▶ **Data excerpts**

=======

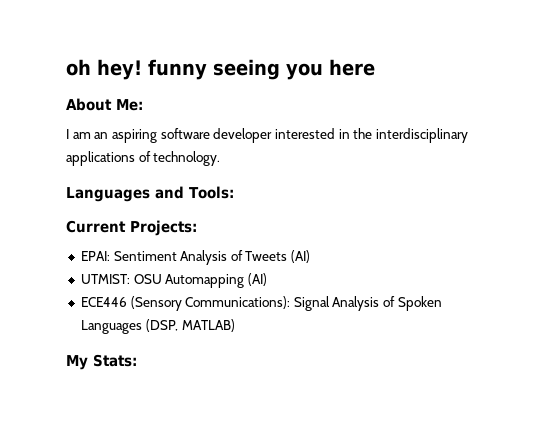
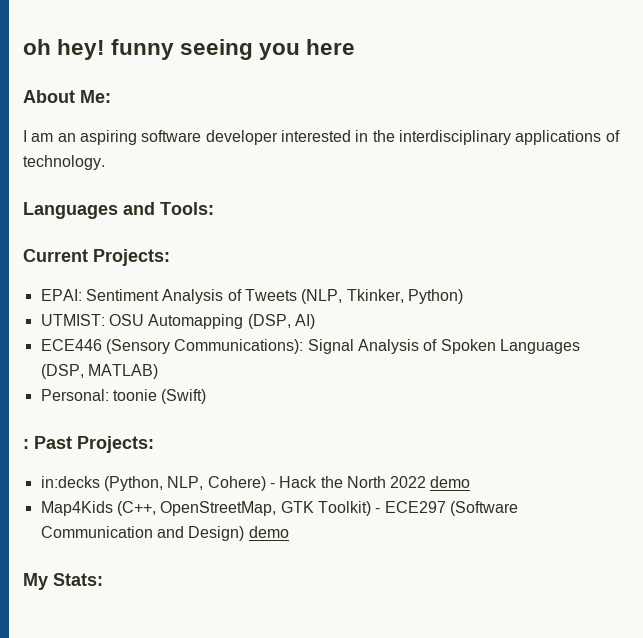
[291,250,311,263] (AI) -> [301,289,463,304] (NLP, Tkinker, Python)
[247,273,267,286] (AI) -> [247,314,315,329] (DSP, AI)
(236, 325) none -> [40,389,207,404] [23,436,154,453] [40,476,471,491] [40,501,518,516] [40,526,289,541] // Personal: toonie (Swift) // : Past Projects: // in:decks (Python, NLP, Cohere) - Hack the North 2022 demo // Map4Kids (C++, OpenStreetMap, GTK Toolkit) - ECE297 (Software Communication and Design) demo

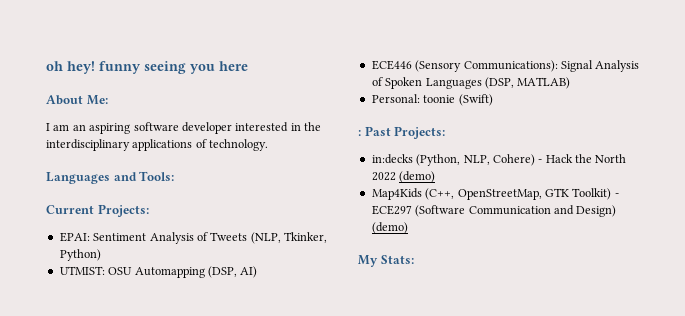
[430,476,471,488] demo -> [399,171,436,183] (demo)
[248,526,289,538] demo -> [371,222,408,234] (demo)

=======

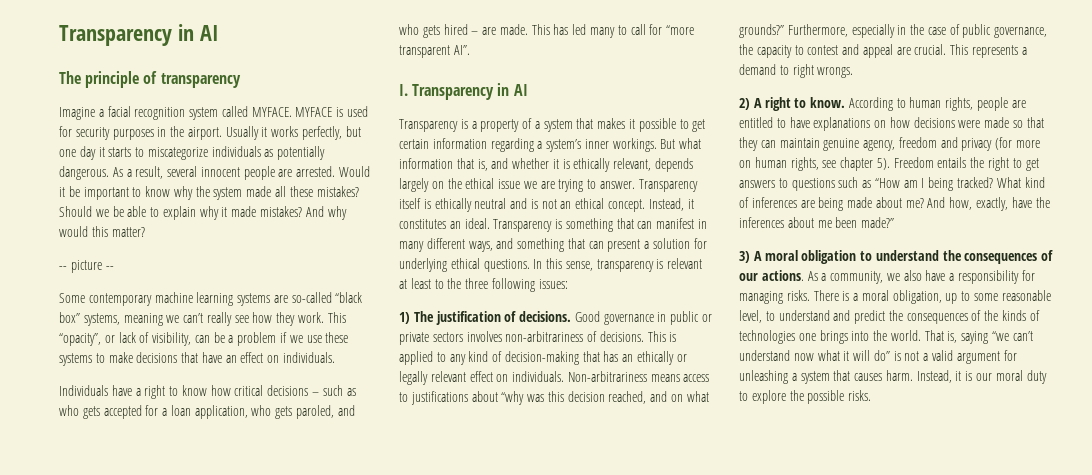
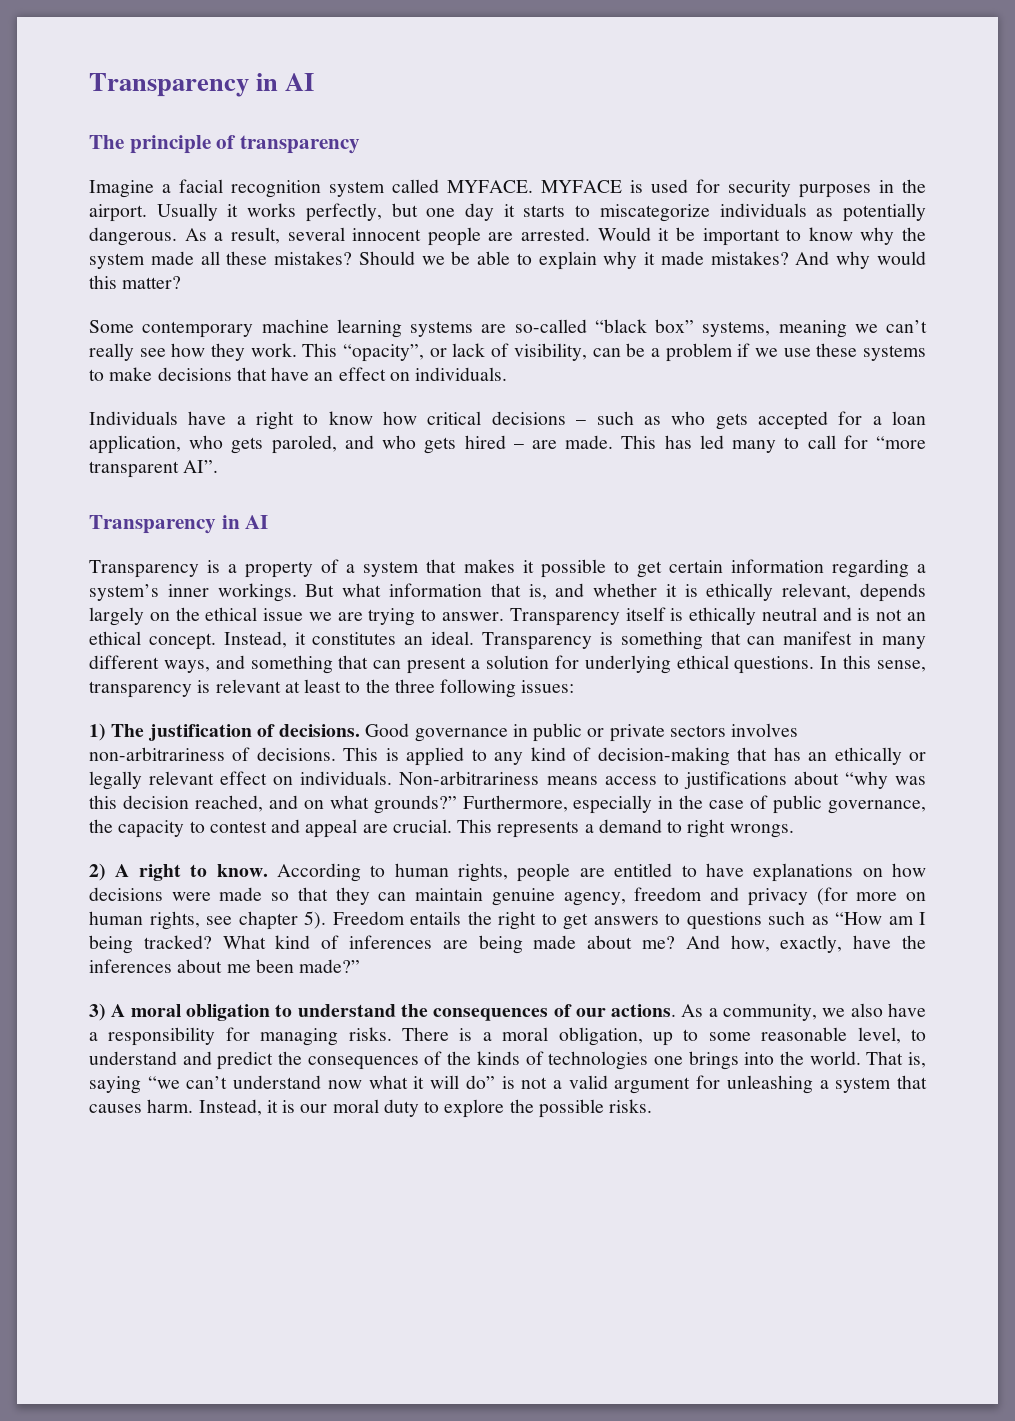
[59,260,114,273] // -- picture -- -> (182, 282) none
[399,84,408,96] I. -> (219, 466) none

=======

Output exactly those lines of the data above that run from the line with "[247,273,267,286] (AI) ->" up to and including the line with "[430,476,471,488] demo ->". No pictures go in.

▶ **Output**
[247,273,267,286] (AI) -> [247,314,315,329] (DSP, AI)
(236, 325) none -> [40,389,207,404] [23,436,154,453] [40,476,471,491] [40,501,518,516] [40,526,289,541] // Personal: toonie (Swift) // : Past Projects: // in:decks (Python, NLP, Cohere) - Hack the North 2022 demo // Map4Kids (C++, OpenStreetMap, GTK Toolkit) - ECE297 (Software Communication and Design) demo

[430,476,471,488] demo -> [399,171,436,183] (demo)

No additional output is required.